Cluster Mode Disabled: Single shard (one primary, up to 5 replicas). Supports up to 6 TiB (with r5.24xlarge). Automatic failover requires Multi-AZ enabled. Simpler client logic.

Cluster Mode Enabled: Multiple shards (up to 500). Supports horizontal scaling beyond 6 TiB. Automatic failover always enabled. Requires Redis cluster client library. Supports up to 500 shards (each with up to 5 replicas).

Walk-Through

Client connects to configuration endpoint

The application client first connects to the ElastiCache configuration endpoint. This endpoint is a DNS CNAME that always resolves to the current cluster configuration. The client sends a `CLUSTER SLOTS` command to retrieve the mapping of hash slots to nodes. The configuration endpoint is load-balanced across all nodes, but the topology is consistent. The client caches this mapping locally for subsequent requests.

Client computes hash slot for key

For every read or write operation, the client computes the hash slot for the key using the CRC16 algorithm modulo 16384. For example, the key 'user:1000' might map to slot 1234. The client then looks up its cached mapping to find which node is responsible for that slot. If the mapping is missing or stale, the client may send the request to the wrong node.

Client sends request to correct node

The client sends the command directly to the node responsible for the hash slot. If the node is the primary for that shard, it processes the command. If the command is a write, the primary updates its local data and then asynchronously replicates the write to its replicas. The primary does not wait for replica acknowledgment before responding to the client.

Node returns MOVED or ASK redirection if needed

If the client's cached mapping is outdated and it sends the request to a node that no longer owns the slot, that node responds with a `MOVED` error containing the correct node's endpoint. The client then updates its mapping and retries the command. During slot migration, an `ASK` redirection may occur, requiring the client to first send an `ASKING` command to the target node.

Primary failure triggers automatic failover

When a primary node fails (e.g., due to AZ outage), ElastiCache detects the failure via health checks. The cluster management service selects one of the replicas in the same shard to become the new primary. The replica executes a `REPLICAOF NO ONE` command to break replication and become primary. DNS updates propagate the new primary endpoint. The entire process typically completes within 10-30 seconds.

Replica starts replicating from new primary

After failover, the remaining replicas (if any) start replicating from the new primary. The new primary begins accepting writes and replicating them asynchronously. The old primary, if it comes back, becomes a replica of the new primary. Client connections are redirected to the new primary via the updated configuration endpoint.

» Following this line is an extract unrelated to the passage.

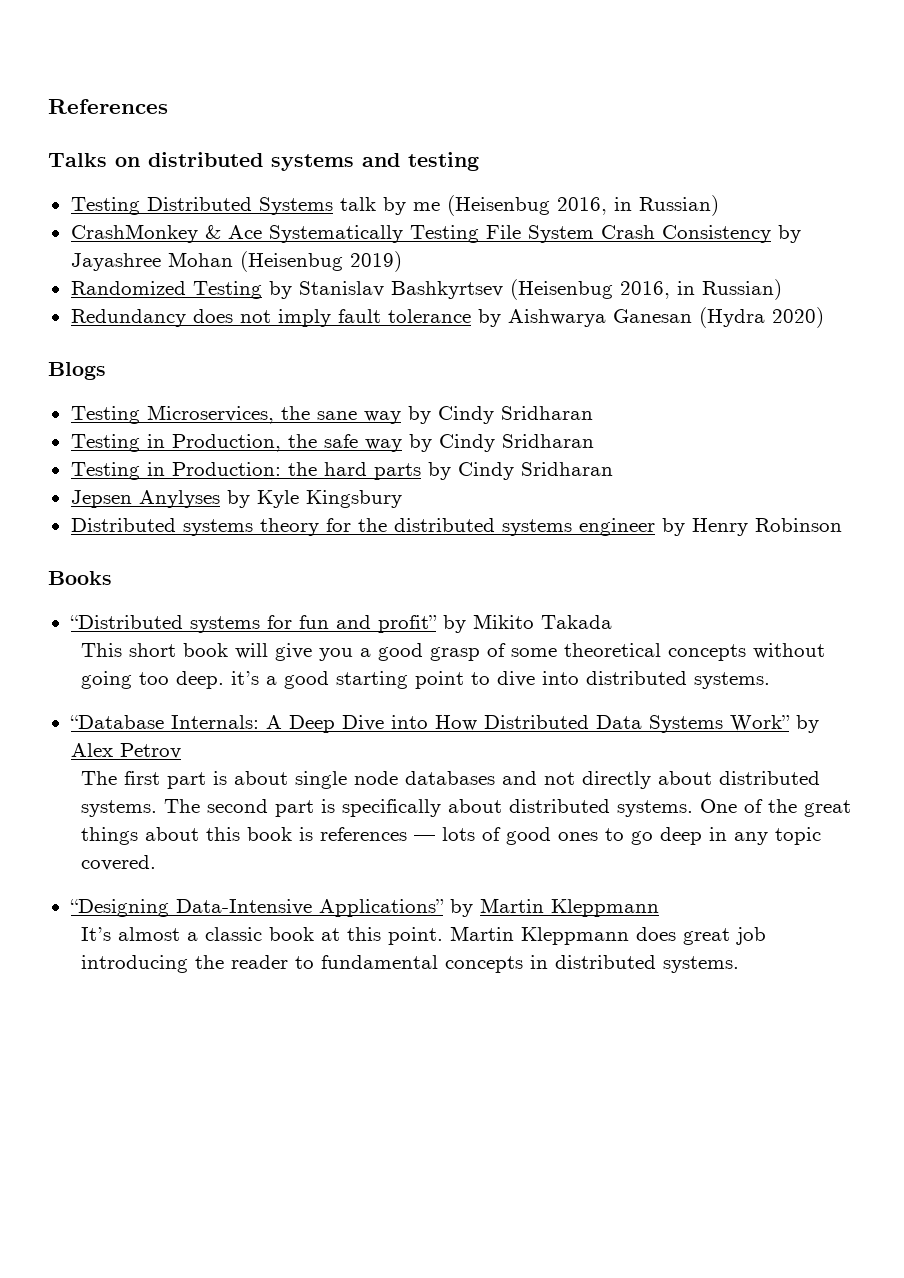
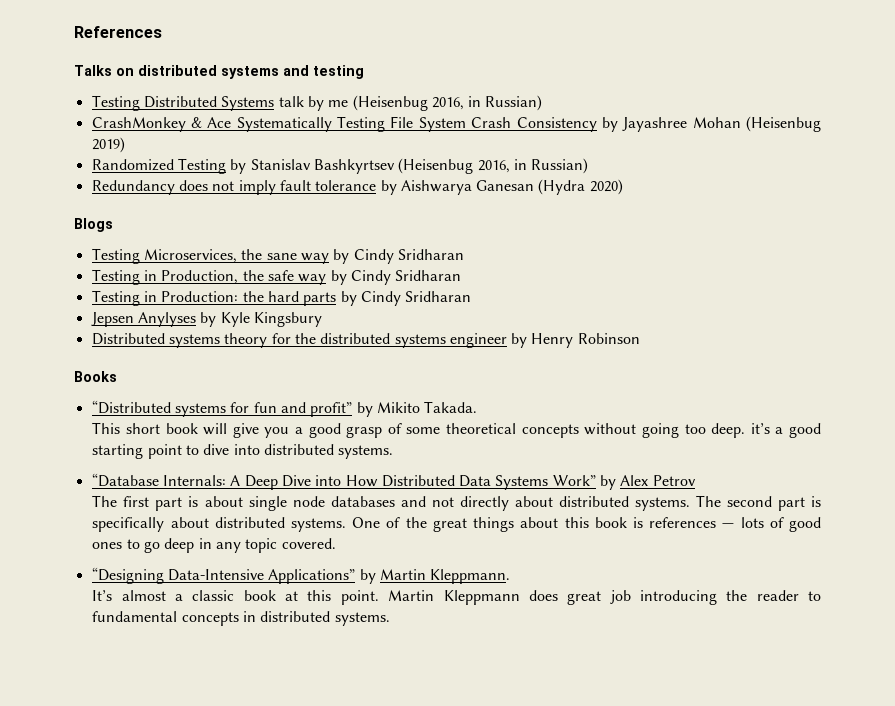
[540,615,612,629] Takada -> [424,401,478,413] Takada.
[550,899,659,917] Kleppmann -> [430,569,511,584] Kleppmann.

What This Looks Like on the Job

Enterprise Scenario 1: E-commerce Session Store

A large e-commerce platform uses ElastiCache Redis cluster mode to store user session data. With millions of concurrent users, a single-shard Redis would be insufficient in terms of memory and throughput. They deploy a cluster with 10 shards, each with 2 replicas, using cache.r5.large nodes. The cluster is spread across 3 AZs for high availability. The application uses a Redis cluster-aware client (e.g., Lettuce or Jedis) that handles slot mapping and redirections. During peak shopping seasons, the cluster handles over 1 million writes per second with sub-millisecond latency. If a primary node fails, automatic failover promotes a replica within seconds, and the session data remains available. The ops team monitors ReplicationLag and CacheMisses to detect issues. Misconfiguration: Initially, they used cluster mode disabled with a single shard, causing memory exhaustion and high latency. Migrating to cluster mode resolved the scalability bottleneck.

Enterprise Scenario 2: Real-time Leaderboard

A gaming company uses ElastiCache Redis to maintain real-time leaderboards for millions of players. They use Redis sorted sets to store player scores. With cluster mode enabled, they shard data by player region to keep related data together. They use hash tags (e.g., {region}:player:123) to ensure all keys for a region are in the same shard, allowing atomic operations on the sorted set. The cluster has 20 shards across 3 AZs. They configure read replicas to handle read-heavy leaderboard queries. During a game launch, write traffic spikes; the cluster scales by adding shards (though this requires migration). A common mistake is not using hash tags, causing multi-key operations to fail across shards. They also learned to set appropriate timeouts to avoid connection buildup.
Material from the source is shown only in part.